Merrill Lynch & Co. acted as the sole book-running manager for the
offering, and JPMorgan and Sandler O'Neill + Partners, L.P. acted as
co-managers of the offering.
This news release shall not constitute an offer to sell or a solicitation
of an offer to buy, nor shall there be any sales of these securities in any
state or jurisdiction in which such an offer, solicitation or sale would be
unlawful prior to registration or qualification under the securities law of
any such state or jurisdiction.
The preferred stock was issued pursuant to an effective shelf registration
statement. The offering was made only by means of a prospectus supplement and
accompanying prospectus, final copies of which may be obtained from Merrill
Lynch & Co., Attn: Prospectus Department, 4 World Financial Center, New York,
New York 20080 (telephone: 212-449-1000).
Webster Financial Corporation is the holding company for Webster Bank,
National Association. With $17.2 billion in assets, Webster provides business
and consumer banking, mortgage, financial planning, trust and investment
services through 181 banking offices, 484 ATMs, telephone banking and the
Internet. Webster Bank owns the asset-based lending firm Webster Business
Credit Corporation, the insurance premium finance company Budget Installment
Corp., Center Capital Corporation, an equipment finance company headquartered
in Farmington, Connecticut and provides health savings account trustee and
administrative services through HSA Bank, a division of Webster Bank.
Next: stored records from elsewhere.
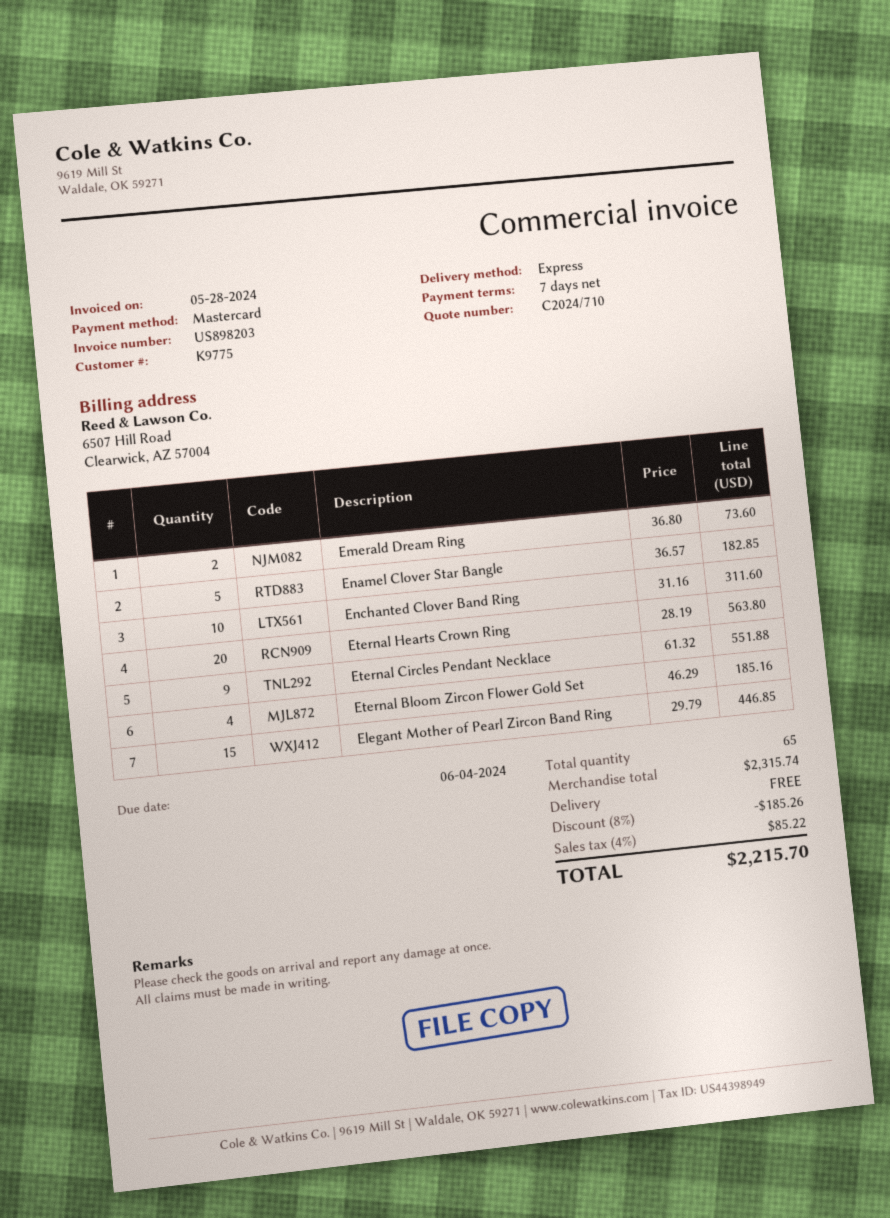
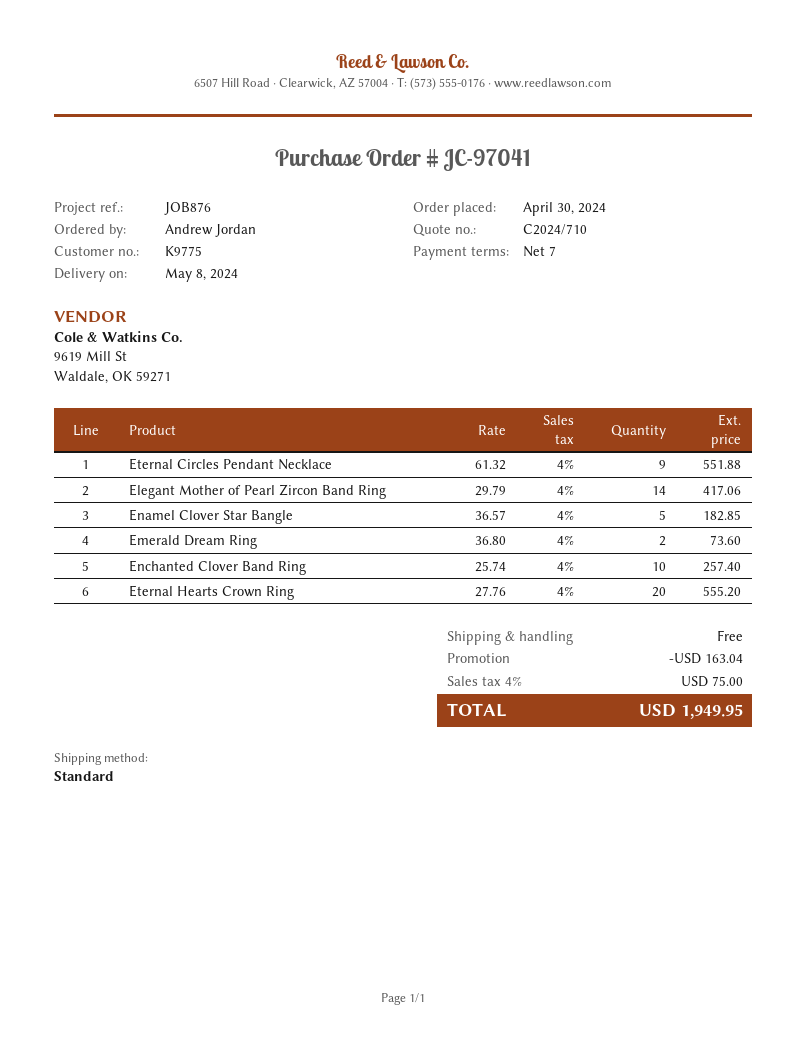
shipping method: express -> standard
Enchanted Clover Band Ring: 10 x 31.16 = 311.60 -> 10 x 25.74 = 257.40
Eternal Hearts Crown Ring: 20 x 28.19 = 563.80 -> 20 x 27.76 = 555.20
Eternal Bloom Zircon Flower Gold Set: 4 x 46.29 = 185.16 -> none
Elegant Mother of Pearl Zircon Band Ring: 15 x 29.79 = 446.85 -> 14 x 29.79 = 417.06
discount: 185.26 -> 163.04
tax: 4% = 85.22 -> 4% = 75.00
total: 2215.70 -> 1949.95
Member
FDIC and equal housing lender. For more information about Webster, including
past press releases and the latest annual report, visit the Webster website at
www.WebsterOnline.com.
Forward-looking Statements
Certain statements contained in this release may include forward-looking
statements within the meaning of the Private Securities Litigation Reform Act
of 1995. Such forward-looking statements are based upon specific assumptions
that may or may not prove correct. Forward-looking statements are also subject
to known and unknown risks, uncertainties and other factors relating to the
Company's and the Bank's operations and business environment, all of which are
difficult to predict, and many of which are beyond the control of the Company
and the Bank. The factors include, among others: economic and business
conditions in the areas and markets in which the Company and the Bank operate,
particularly those affecting loans secured by real estate; deterioration or
improvement in the ability of the Bank's borrowers to pay their debts to the
Bank; market fluctuations such as those affecting interest and foreign
exchange rates and the value of securities in which the Bank invests;
competition from other financial institutions, whether banks, investment
banks, insurance companies or others; the ability of the Bank to assimilate
acquisitions, enter new markets and lines of business, and open new branches,
successfully; changes in business strategies; changes in tax law and
governmental regulation of financial institutions; demographic changes; and
other risks and uncertainties, including those discussed in the documents the
Company files with the Securities and Exchange Commission ("SEC"). The
foregoing may cause the actual results and performance of the Company and the
Bank to be materially different from the results and performance indicated or
suggested by the forward-looking statements. Further description of the risks
and uncertainties are included in detail in the Company's current, quarterly
and annual reports, as filed with the SEC.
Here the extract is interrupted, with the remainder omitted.